Pearce kritisiert auch die Beweisführung der Vertreter der „alten“ Ökologen als zu einseitig sowie für das Veröffentlichen nicht überprüfter Zahlen. Sie würden darüber hinaus Erfahrungen, die auf einzelnen Inseln gemacht wurden, auf die Natur der gesamten Erde übertragen.
Pearce fordert: Fremde dürften nicht mehr per se verteufelt werden, denn die Natur lasse sich nicht einfrieren.

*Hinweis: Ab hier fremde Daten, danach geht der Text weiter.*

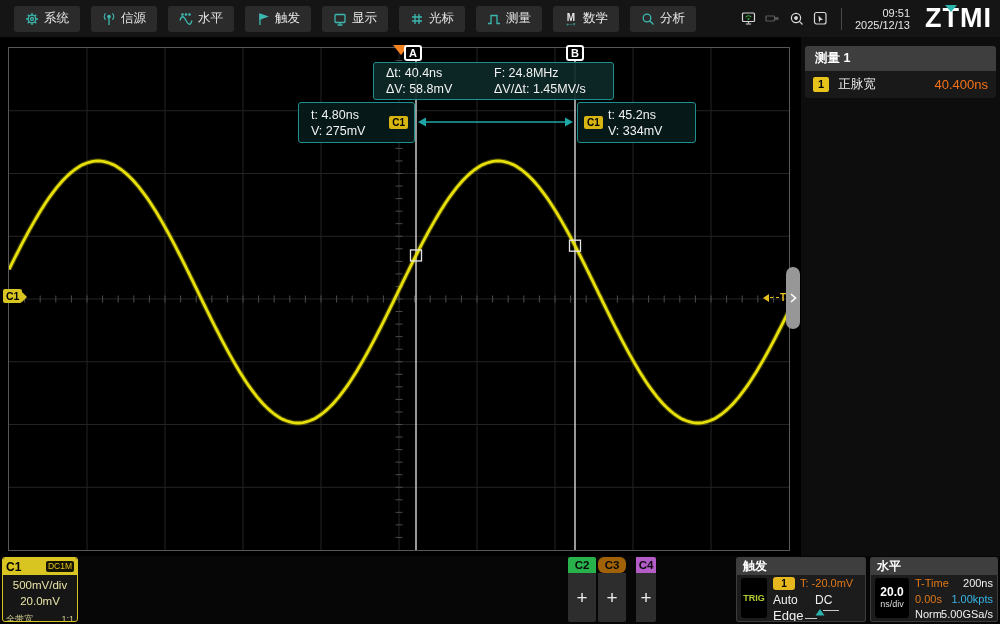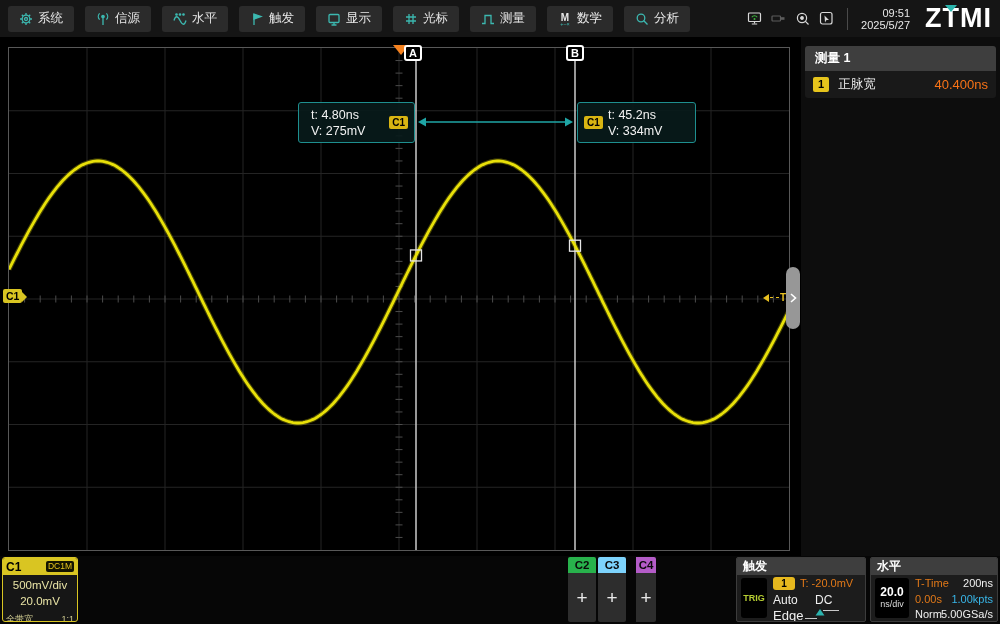--- a/index.html
+++ b/index.html
@@ -10,7 +10,7 @@
   
   .menubar { position:absolute; left:0; top:0; width:1000px; height:37px;
     background:#151515; display:flex; align-items:center; justify-content:space-between; }
-  .menu-left { display:flex; gap:11px; margin-left:8px; }
+  .menu-left { display:flex; gap:11px; margin-left:14px; }
   .mbtn { width:66px; height:26px; background:#2b2b2b; border:none; border-radius:3px;
     color:#e8e8e8; font-size:12.5px; display:flex; align-items:center; justify-content:center;
     gap:5px; cursor:pointer; font-family:inherit; }

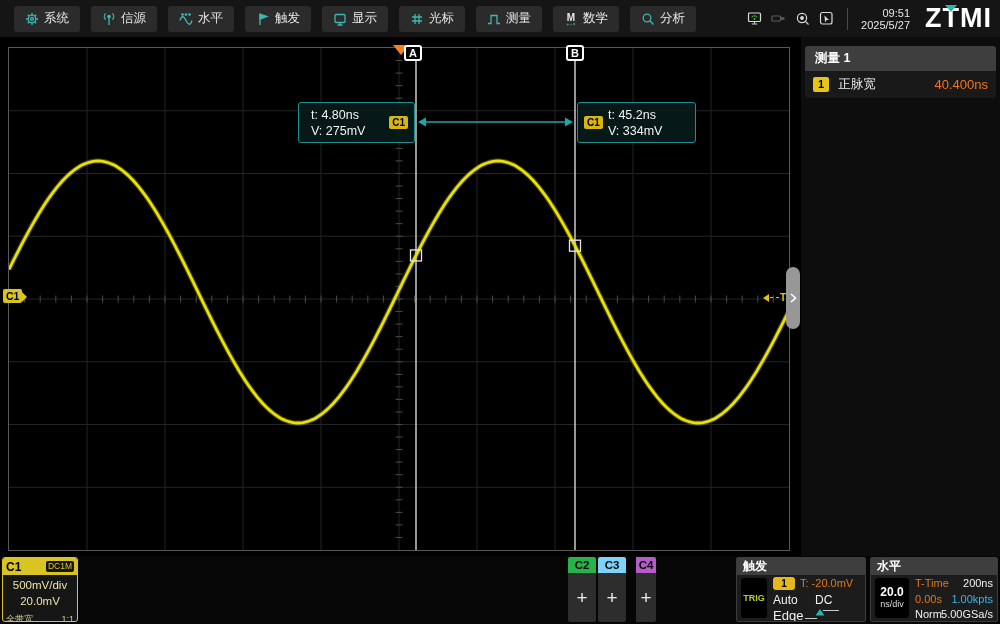--- a/index.html
+++ b/index.html
@@ -261,7 +261,7 @@
       <div class="vdiv"></div>
       <div class="clock">
         <div>09:51</div>
-        <div>2025/5/27</div>
+        <div>2025/12/13</div>
       </div>
       <div class="logo">
         <span>Z</span>

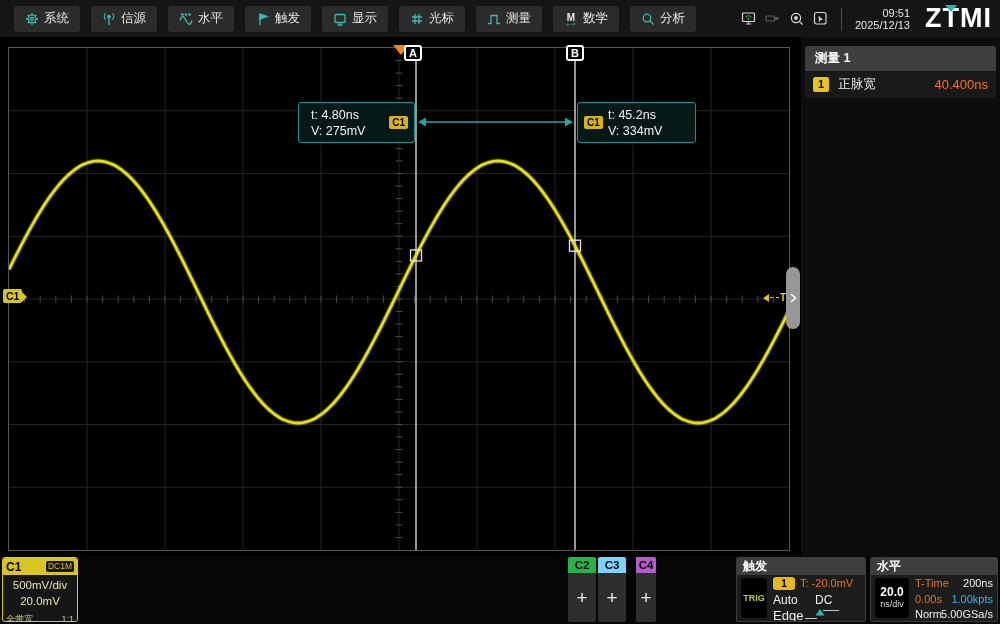--- a/index.html
+++ b/index.html
@@ -393,6 +393,12 @@
   <div class="cursor-tag tagA">A</div>
   <div class="cursor-tag tagB">B</div>
 
+  <div class="delta-box">
+    <span>Δt: 40.4ns</span>
+    <span>F: 24.8MHz</span>
+    <span>ΔV: 58.8mV</span>
+    <span>ΔV/Δt: 1.45MV/s</span>
+  </div>
 
   <div class="cbox a-box">
     <div class="lines">

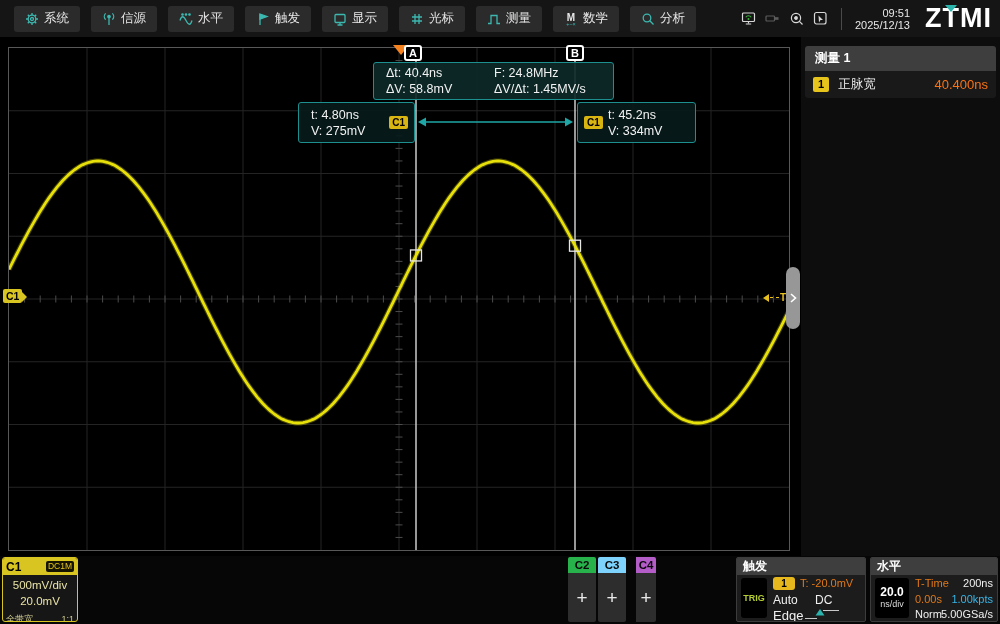--- a/index.html
+++ b/index.html
@@ -94,7 +94,7 @@
   .chmini .b { height:49px; background:#2d2d2d; display:flex; align-items:center;
     justify-content:center; color:#e8e8e8; font-size:19px; }
   .c2 { left:568px; } .c2 .h { background:#28b24c; }
-  .c3 { left:598px; } .c3 .h { background:#7dd3fc; }
+  .c3 { left:598px; } .c3 .h { background:#a16207;border-radius:6px; }
   .c4 { left:628px;padding-left:8px; } .c4 .h { background:#b45cc8; }
 
   .afg { left:659px; width:72px; border-radius:2px; overflow:hidden; cursor:pointer; }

Ein Problem der Naturschützer: Sie wollen die Schwachen schützen, aber die Natur will und braucht die Starken.
Das Buch
Die neuen Wilden: Wie es mit fremden Tieren und Pflanzen gelingt, die Natur zu retten*
Fred Pearce
oekom verlag**
ISBN 978-3-86581-768-6
336 Seiten
Hardcover mit Schutzumschlag
22,95 Euro / 23,60 (A)
auch als E-Book erhältlich
Das Buch ist mit einem Vorwort von Prof. Dr. Josef. H. Reichholf ausgestattet, einem bekannten Zoologen, Evolutionsbiologen und Ökologen sowie Honorarprofessor an der Technischen Universität München.
Mein persönliches Fazit zum Buch:
Sehr spannendes Thema, sehr interessante Beispiele von einer Reise über sechs Kontinente und für mich eine überzeugende Beweisführung. Lesenwert! ***** (Fünf von fünf Sternen)
* Werbelink zu Amazon
** Ich habe ein kostenloses Rezensionsexemplar erhalten.